Tissues composed of quiescent cells capable of proliferation, but not normally called onto proliferate. Ex: kidney, liver, pancreas, smooth muscle tissues, brain, and heart.
Which type of tissue would you expect to be vulnerable to radiation injury: labile, stable, or permanent?
Labile, because they are constantly reproducing.
What is epidermal growth factor (EGF)?
growth factor that promotes fibroblast migration and proliferation.
What does FGF do?
fibroblast growth factor stimulates fibroblast migration and proliferation, as well as monocyte chemotaxis and angiogenesis.
What does PDGF do?
platelet-derived growth factor promotes fibroblast migration and proliferation along with monocyte chemotaxis and collagen making. It is most prevalent early in the process when blood vessel disruption allows platelet contact with extracellular matrix.
What does TGF-beta do?
transforming growth factor stimulates fibroblast migration, monocyte chemotaxis and collagen making. It is more prevalent later in the course of repair.
Which growth factors is monocyte chemotaxis mediated by?
PDGF, FGF, and TGF-beta
Which growth factors is fibroblast migration promoted by?
PDGF, EGF, FGF, and TGF-beta
Which growth factors is fibroblast proliferation mediated by?
PDGF, EGF, FGF, TGF-beta
Which growth factors is angiogenesis mediated by?
FGF and VEGF
Which growth factors is collagen synthesis stimulated by?
PDGF and TGF-beta
What are basement membranes composed of?
type IV colagen, laminin, heparan sulfate and proteoglycans.
What does the interstitium underneath epithelium contain?
fibrillar collagen, fibrillin, elastin, hyaluronic acid and proteoglycans.
What are all types of collagen composed of?
3 polypeptide chains braided into a ropelike triple helix
What are fibrillar collagens strengthened by?
lateral cross-linking
What is Ehlers-Danlos syndrome?
disease from defective collagen (type V for weak joints, poor wound healing and hyperflexibility) (type III for vascular problems)
What is fibrillin? What is it secreted by?
glycoprotein secreted by fibroblasts.
What syndrome does a defect in fibrillin cause? Describe it.
Marfan’s syndrome: thin, elongated body habitus, abnormally long fingers, arms and legs. weak aorta, prone to dilation and rupture.
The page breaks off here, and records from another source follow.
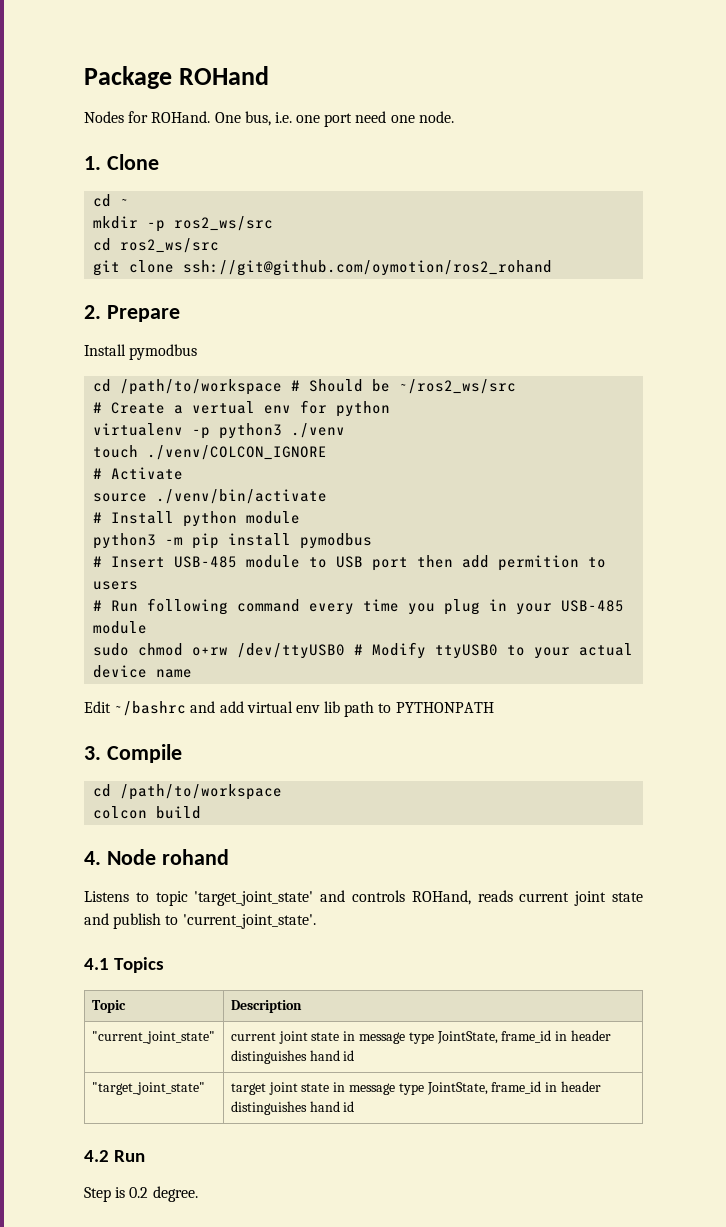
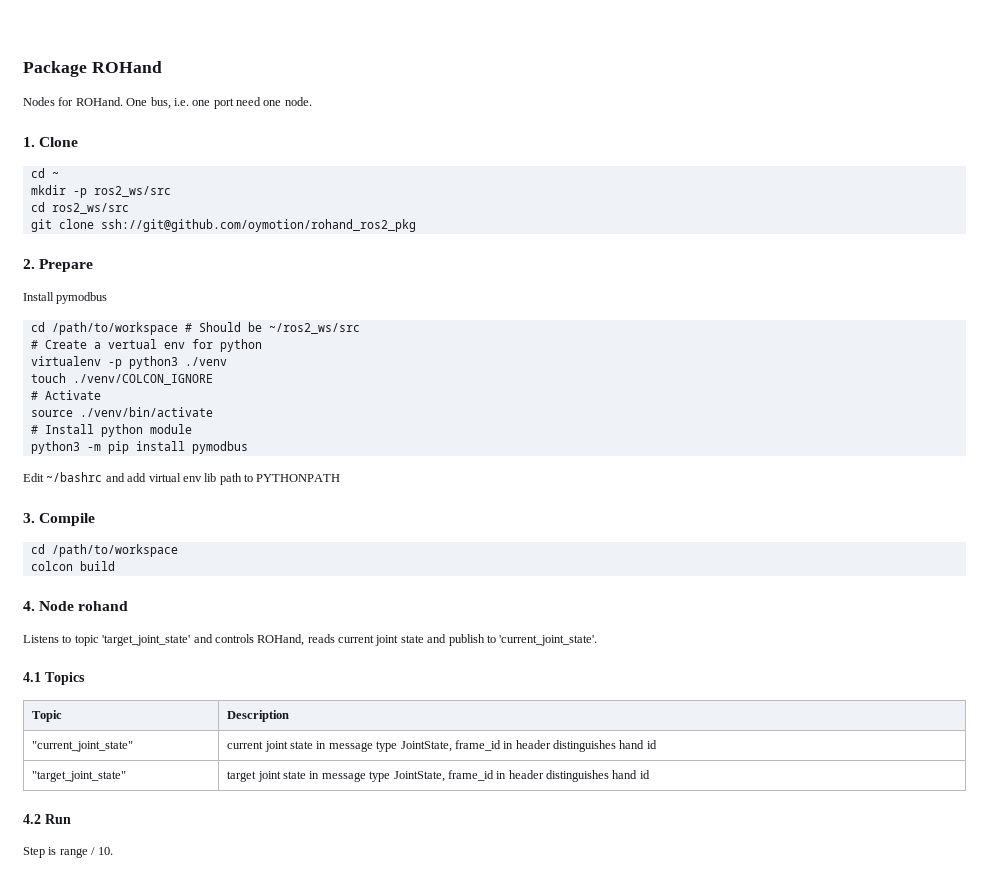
- git clone ssh://git@github.com/oymotion/ros2_rohand
+ git clone ssh://git@github.com/oymotion/rohand_ros2_pkg
- # Insert USB-485 module to USB port then add permition to users
- # Run following command every time you plug in your USB-485 module
- sudo chmod o+rw /dev/ttyUSB0 # Modify ttyUSB0 to your actual device name
- Step is 0.2 degree.
+ Step is range / 10.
What type of inheritance do genetic defects in structural proteins tend to have? Defects in enzymes?
autosomal dominant for structures
Autosomal recessive for enzymes (there are still functional ones around)
What is granulation tissue?
healing tissue with residula chronic inflammatory cells (lymphocytes and macrophages), cellular debris, fibroblasts, neovascularization and new collagen. It is commonly red or pink, soft and granular.
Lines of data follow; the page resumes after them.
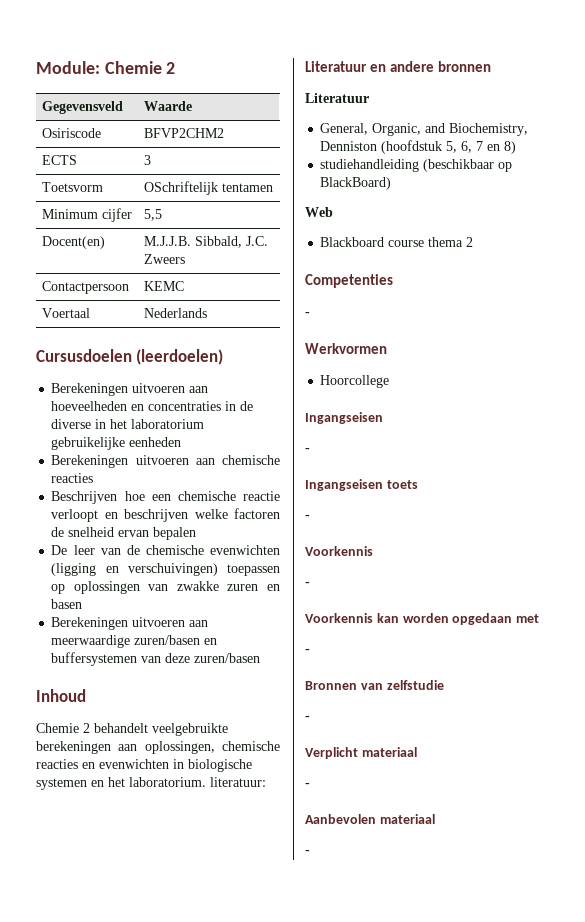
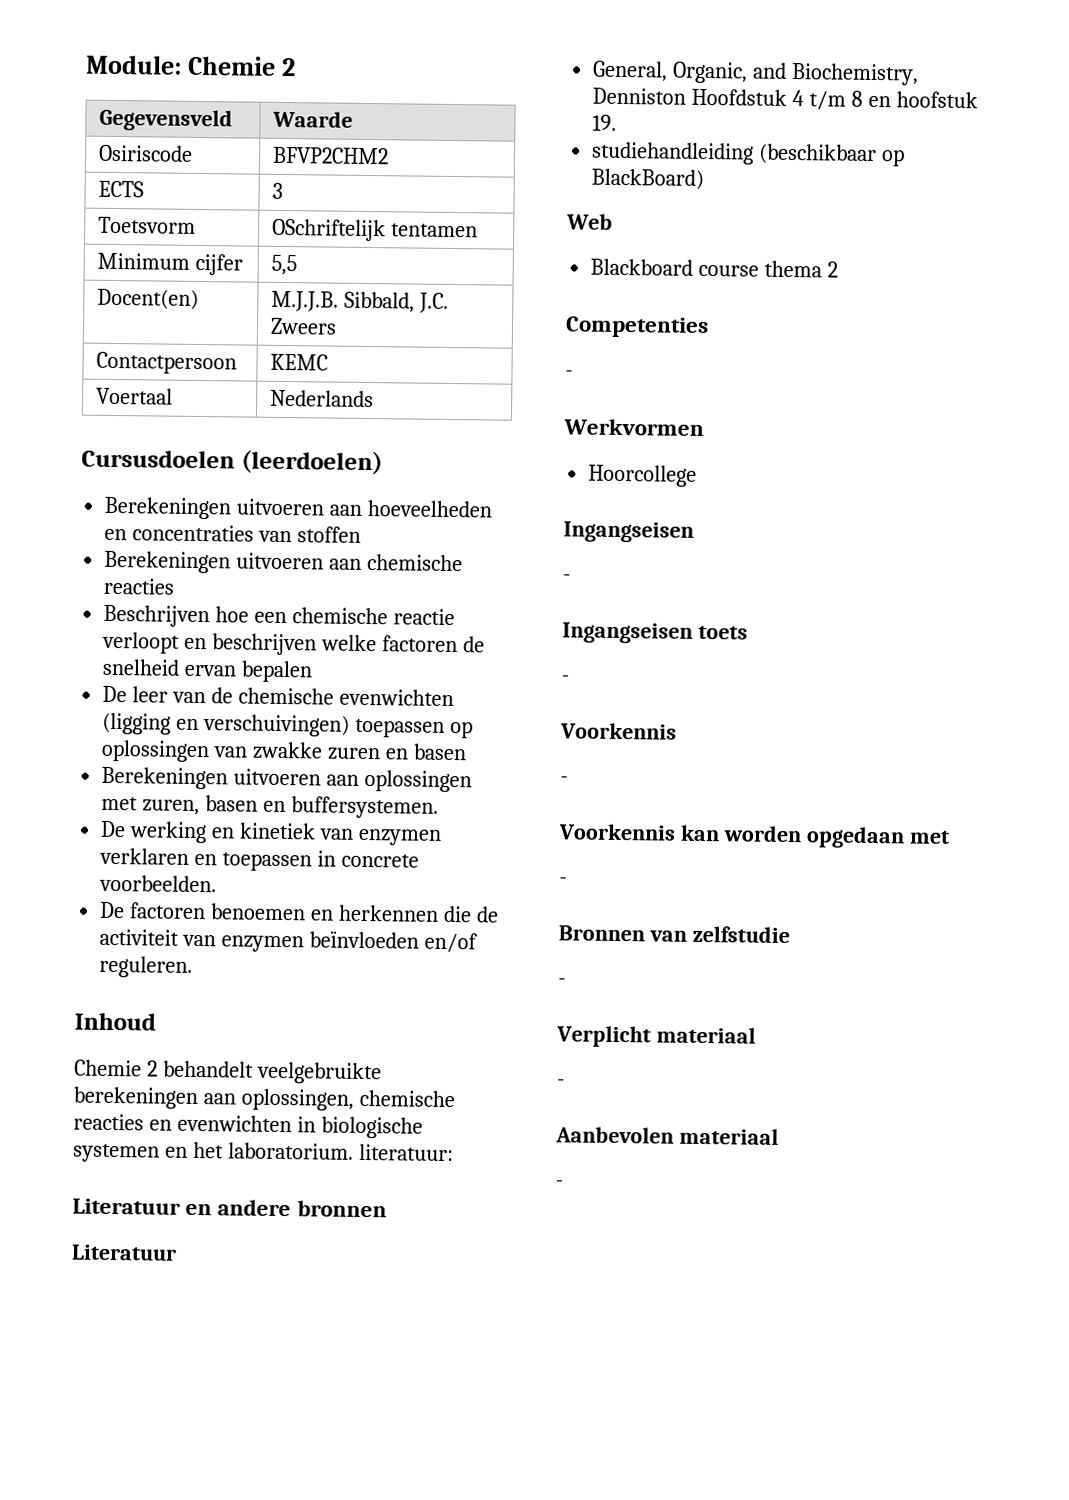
- Berekeningen uitvoeren aan hoeveelheden en concentraties in de diverse in het laboratorium gebruikelijke eenheden
+ Berekeningen uitvoeren aan hoeveelheden en concentraties van stoffen
- Berekeningen uitvoeren aan meerwaardige zuren/basen en buffersystemen van deze zuren/basen
+ Berekeningen uitvoeren aan oplossingen met zuren, basen en buffersystemen.
+ De werking en kinetiek van enzymen verklaren en toepassen in concrete voorbeelden.
+ De factoren benoemen en herkennen die de activiteit van enzymen beïnvloeden en/of reguleren.
- General, Organic, and Biochemistry, Denniston (hoofdstuk 5, 6, 7 en 8)
+ General, Organic, and Biochemistry, Denniston Hoofdstuk 4 t/m 8 en hoofstuk 19.

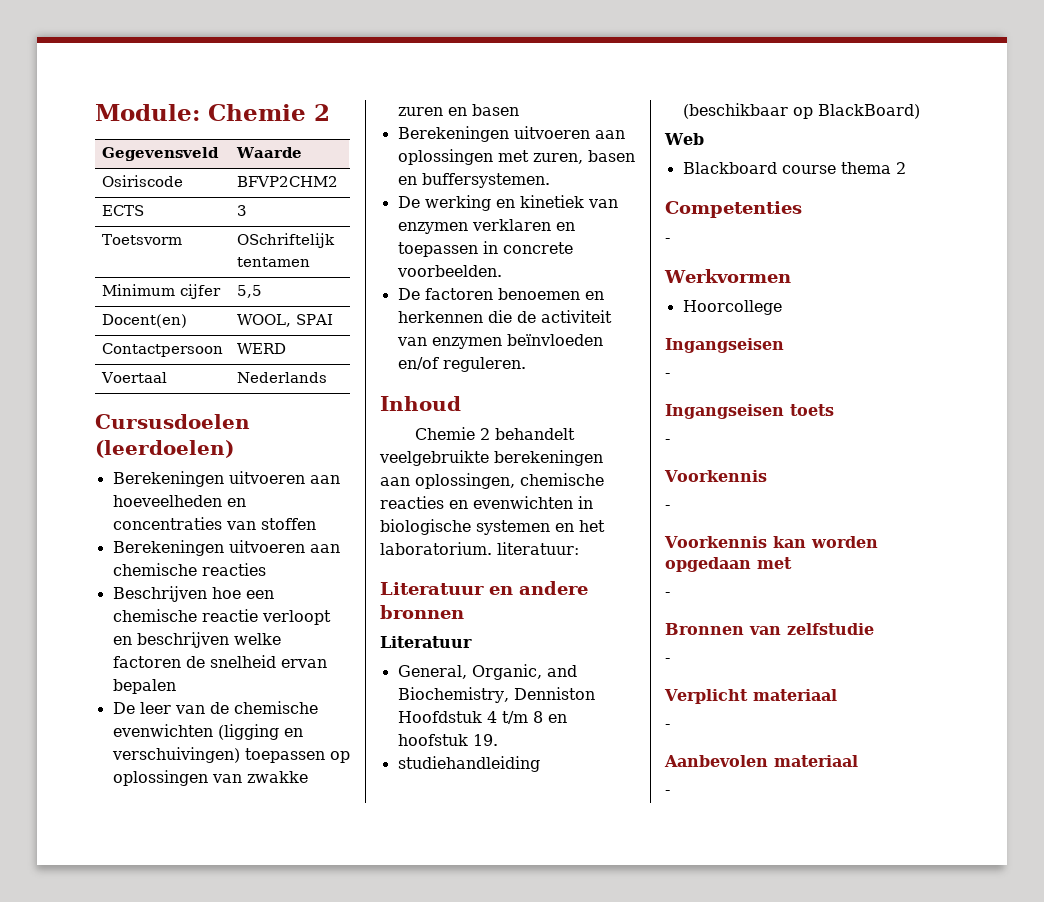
- Docent(en) | M.J.J.B. Sibbald, J.C. Zweers
+ Docent(en) | WOOL, SPAI
- Contactpersoon | KEMC
+ Contactpersoon | WERD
What is organization as it refers to pathology?
process of replacing injured, necrotic and inflamed tissue by healing and scar tissue.
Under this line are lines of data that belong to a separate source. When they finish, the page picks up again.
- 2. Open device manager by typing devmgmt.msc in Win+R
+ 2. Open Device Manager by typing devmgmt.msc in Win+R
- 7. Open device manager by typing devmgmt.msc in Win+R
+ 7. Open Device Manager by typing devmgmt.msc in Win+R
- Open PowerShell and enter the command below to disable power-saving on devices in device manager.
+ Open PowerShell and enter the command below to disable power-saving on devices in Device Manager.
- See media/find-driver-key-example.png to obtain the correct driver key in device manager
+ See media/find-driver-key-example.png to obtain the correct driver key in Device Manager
What is angiogenesis? What is it mediated by?
AKA neovascularizaiton. Is the formation of new blood vessels in healing tissue.
Mediated by VEGF
What induces production of VEGF?
TGF, PDGF and hypoxia.
how soon after injury does angiogenesis occur?
5 days.
What are the three phases of wound healing?
inflammation, proliferation, and maturation.
Which growth factors promote angiogenesis?
VEGF, which is promoted by TGF, PDGF, and hypoxia
What is the primary reason diabetes mellitus delays wound healing?
diabetes mellitus is usually associated with small blood vessel disease, reducing blood flow. There is also excess sugar in wounds, which provides food for infecting organisms.